(Task statement): Would you reproduce exactly the lines below from the one holding "- ☐ Sentry integration" through the one holding "- ☐ Split config profiles (dev, prod, test)", inclusive, and no others?

Supplied data section start

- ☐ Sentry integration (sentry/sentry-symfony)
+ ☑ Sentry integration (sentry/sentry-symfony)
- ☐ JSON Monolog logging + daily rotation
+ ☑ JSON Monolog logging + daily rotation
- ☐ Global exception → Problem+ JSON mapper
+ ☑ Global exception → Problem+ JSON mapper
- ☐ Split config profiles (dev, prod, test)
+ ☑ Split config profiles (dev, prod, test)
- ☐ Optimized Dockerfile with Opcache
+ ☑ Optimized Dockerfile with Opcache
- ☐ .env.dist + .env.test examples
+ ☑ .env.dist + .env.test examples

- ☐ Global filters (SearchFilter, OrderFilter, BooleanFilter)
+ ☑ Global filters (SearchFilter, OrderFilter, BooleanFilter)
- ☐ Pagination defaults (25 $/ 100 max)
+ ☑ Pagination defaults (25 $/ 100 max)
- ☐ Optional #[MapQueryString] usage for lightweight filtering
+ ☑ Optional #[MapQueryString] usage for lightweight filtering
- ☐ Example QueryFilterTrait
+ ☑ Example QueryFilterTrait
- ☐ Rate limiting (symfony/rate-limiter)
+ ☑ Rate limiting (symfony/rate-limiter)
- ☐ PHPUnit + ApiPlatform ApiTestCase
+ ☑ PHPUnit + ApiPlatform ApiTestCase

Supplied data section end
Supplied data section start

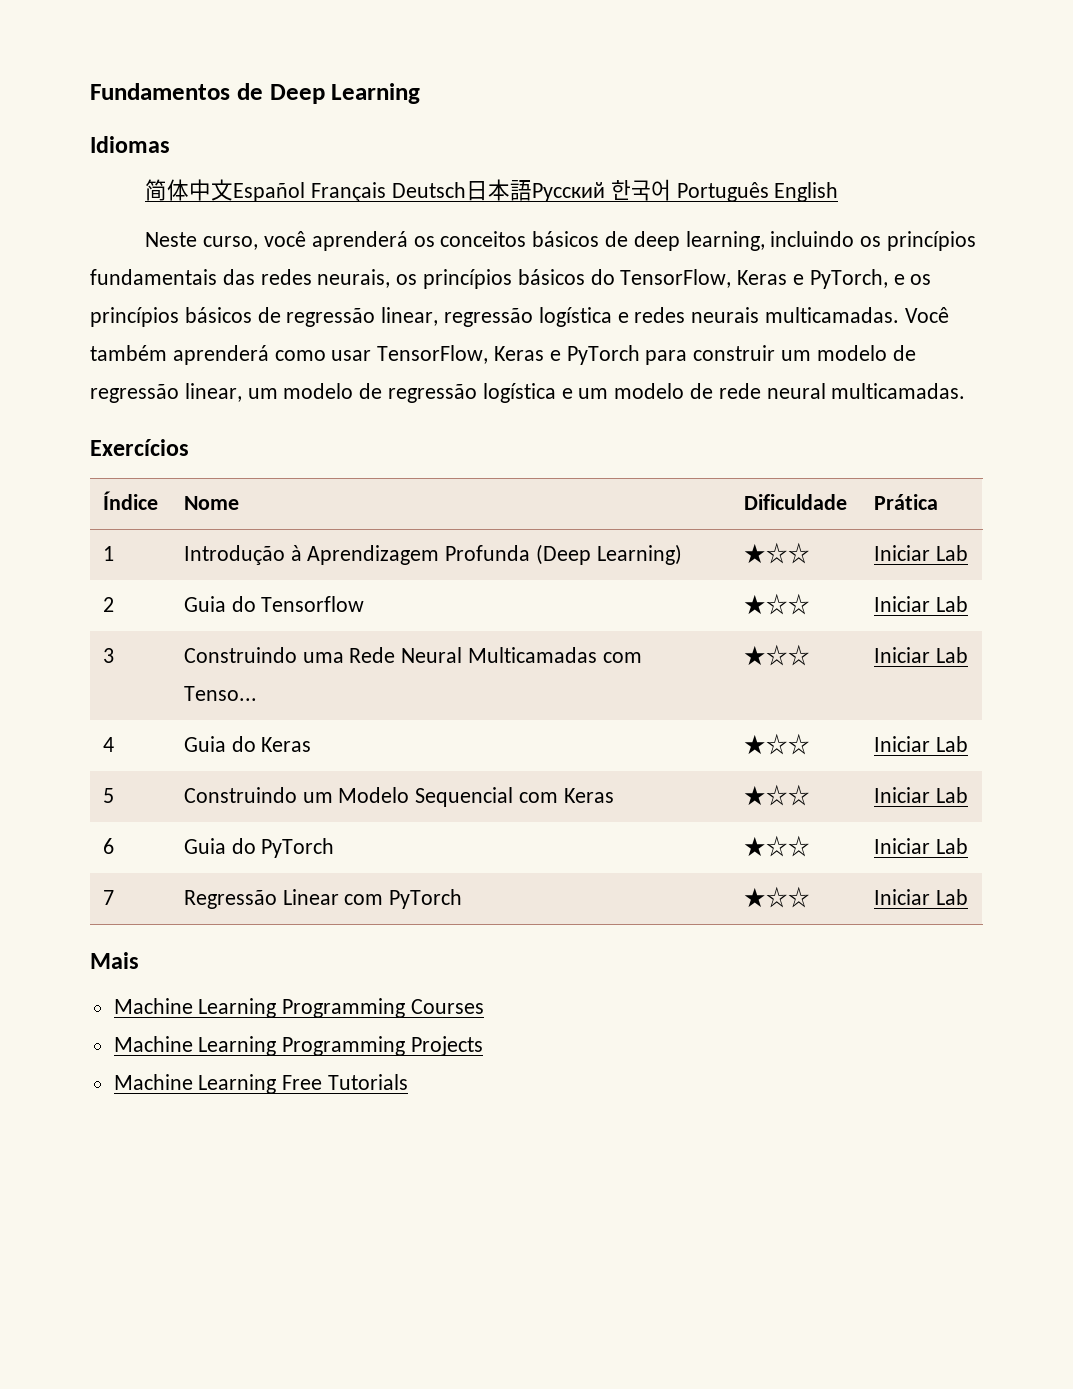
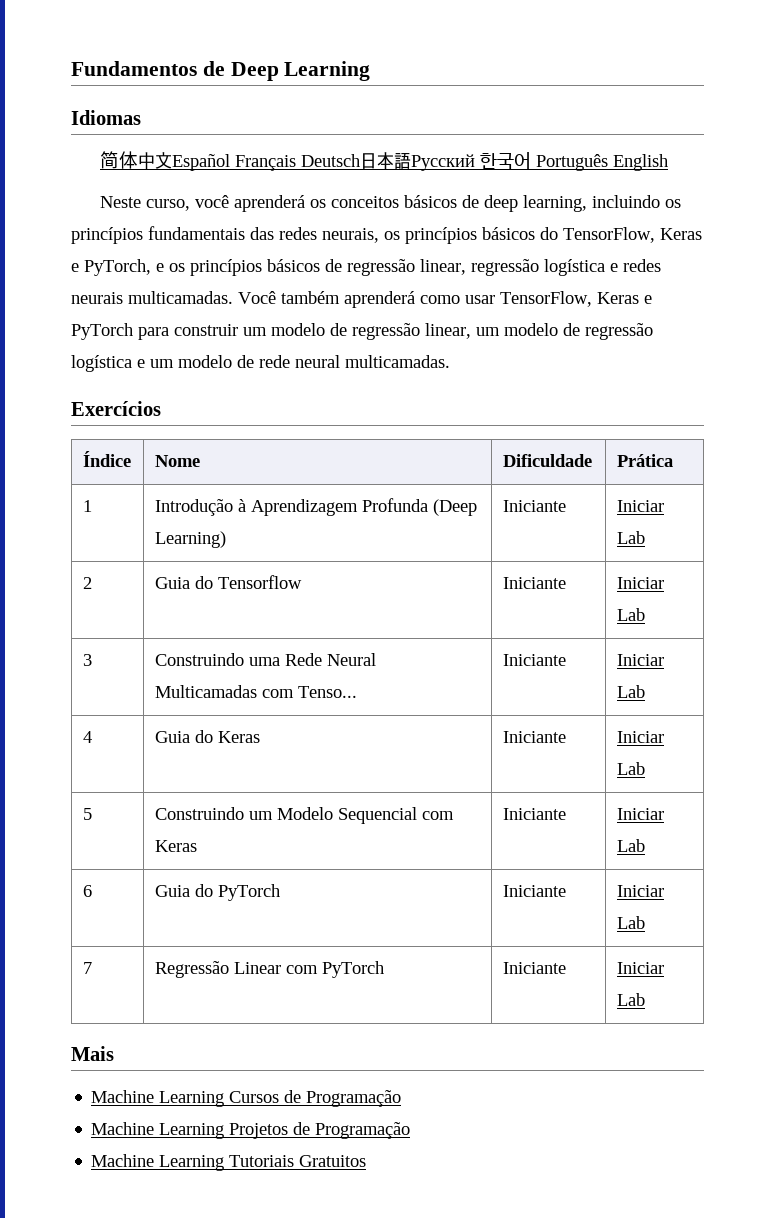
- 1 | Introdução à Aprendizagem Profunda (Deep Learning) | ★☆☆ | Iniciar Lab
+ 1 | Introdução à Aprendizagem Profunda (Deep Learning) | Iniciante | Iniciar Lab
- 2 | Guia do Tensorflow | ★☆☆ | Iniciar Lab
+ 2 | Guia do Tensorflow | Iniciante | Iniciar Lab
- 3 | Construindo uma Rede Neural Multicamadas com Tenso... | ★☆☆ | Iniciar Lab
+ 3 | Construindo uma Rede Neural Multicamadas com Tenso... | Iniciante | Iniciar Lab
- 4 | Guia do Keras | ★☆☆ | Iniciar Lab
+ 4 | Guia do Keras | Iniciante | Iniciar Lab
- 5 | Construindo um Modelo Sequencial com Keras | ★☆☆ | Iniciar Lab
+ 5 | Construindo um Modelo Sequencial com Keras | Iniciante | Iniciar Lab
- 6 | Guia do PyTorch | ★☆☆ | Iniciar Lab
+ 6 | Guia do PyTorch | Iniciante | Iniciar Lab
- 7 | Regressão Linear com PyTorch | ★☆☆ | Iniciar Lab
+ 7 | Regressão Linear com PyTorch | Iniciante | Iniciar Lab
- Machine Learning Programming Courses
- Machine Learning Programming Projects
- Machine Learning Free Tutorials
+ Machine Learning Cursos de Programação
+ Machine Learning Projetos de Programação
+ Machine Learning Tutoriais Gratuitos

Supplied data section end
Supplied data section start

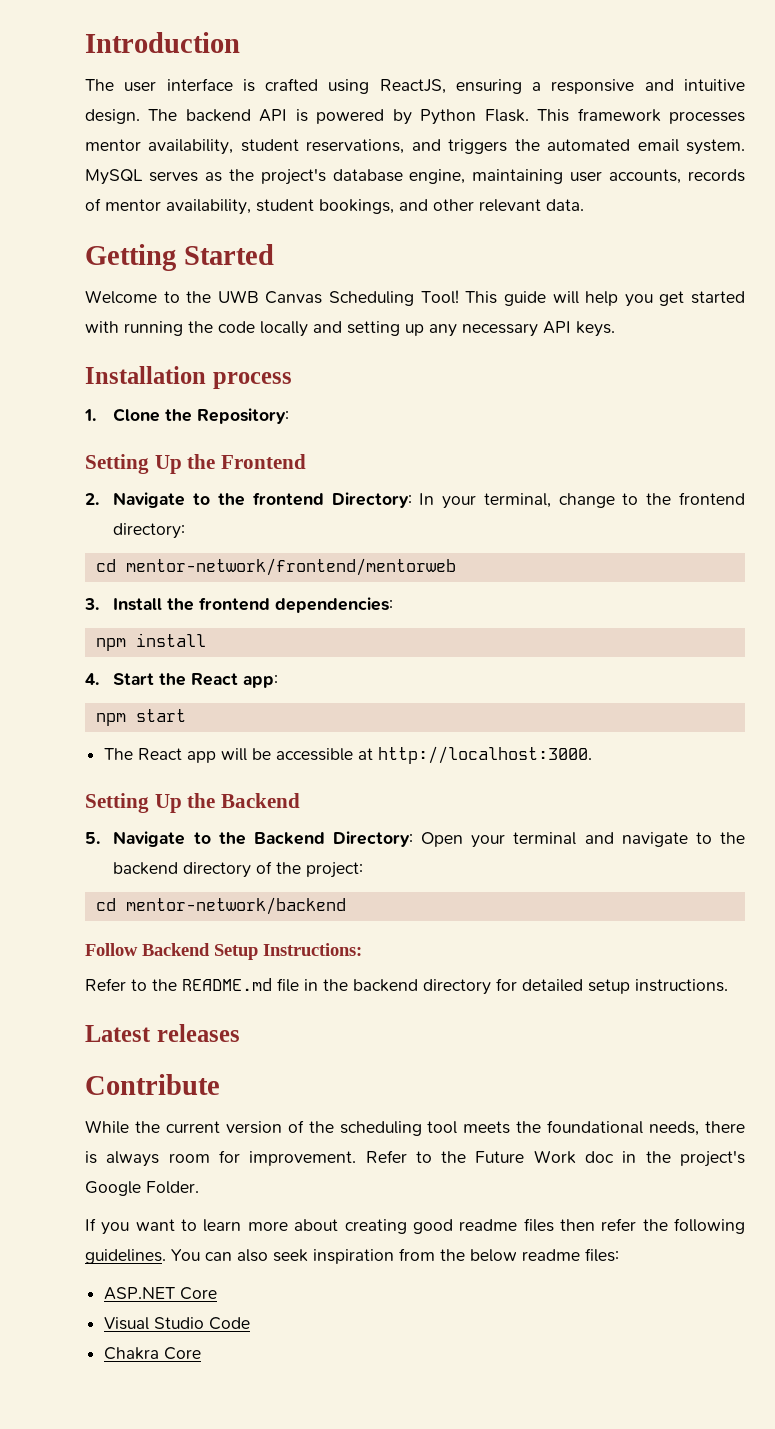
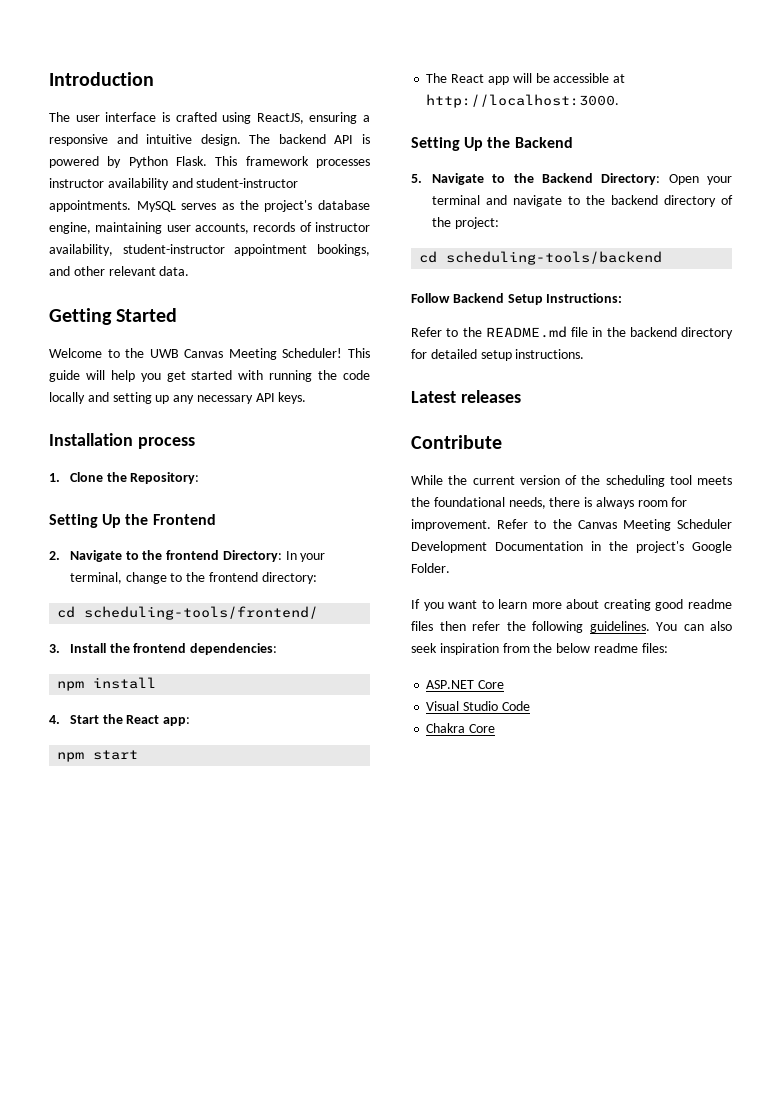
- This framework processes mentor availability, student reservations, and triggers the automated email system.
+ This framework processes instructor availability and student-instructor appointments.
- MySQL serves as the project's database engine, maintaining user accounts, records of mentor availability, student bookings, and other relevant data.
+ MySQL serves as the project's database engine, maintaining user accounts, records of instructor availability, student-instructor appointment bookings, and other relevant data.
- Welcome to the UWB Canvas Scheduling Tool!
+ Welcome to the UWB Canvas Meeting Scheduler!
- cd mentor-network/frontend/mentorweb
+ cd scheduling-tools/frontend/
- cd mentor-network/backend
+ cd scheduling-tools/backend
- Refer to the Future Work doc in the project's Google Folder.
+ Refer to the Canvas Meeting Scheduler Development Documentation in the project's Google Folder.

Supplied data section end

(Written solution):
- ☐ Sentry integration (sentry/sentry-symfony)
+ ☑ Sentry integration (sentry/sentry-symfony)
- ☐ JSON Monolog logging + daily rotation
+ ☑ JSON Monolog logging + daily rotation
- ☐ Global exception → Problem+ JSON mapper
+ ☑ Global exception → Problem+ JSON mapper
- ☐ Split config profiles (dev, prod, test)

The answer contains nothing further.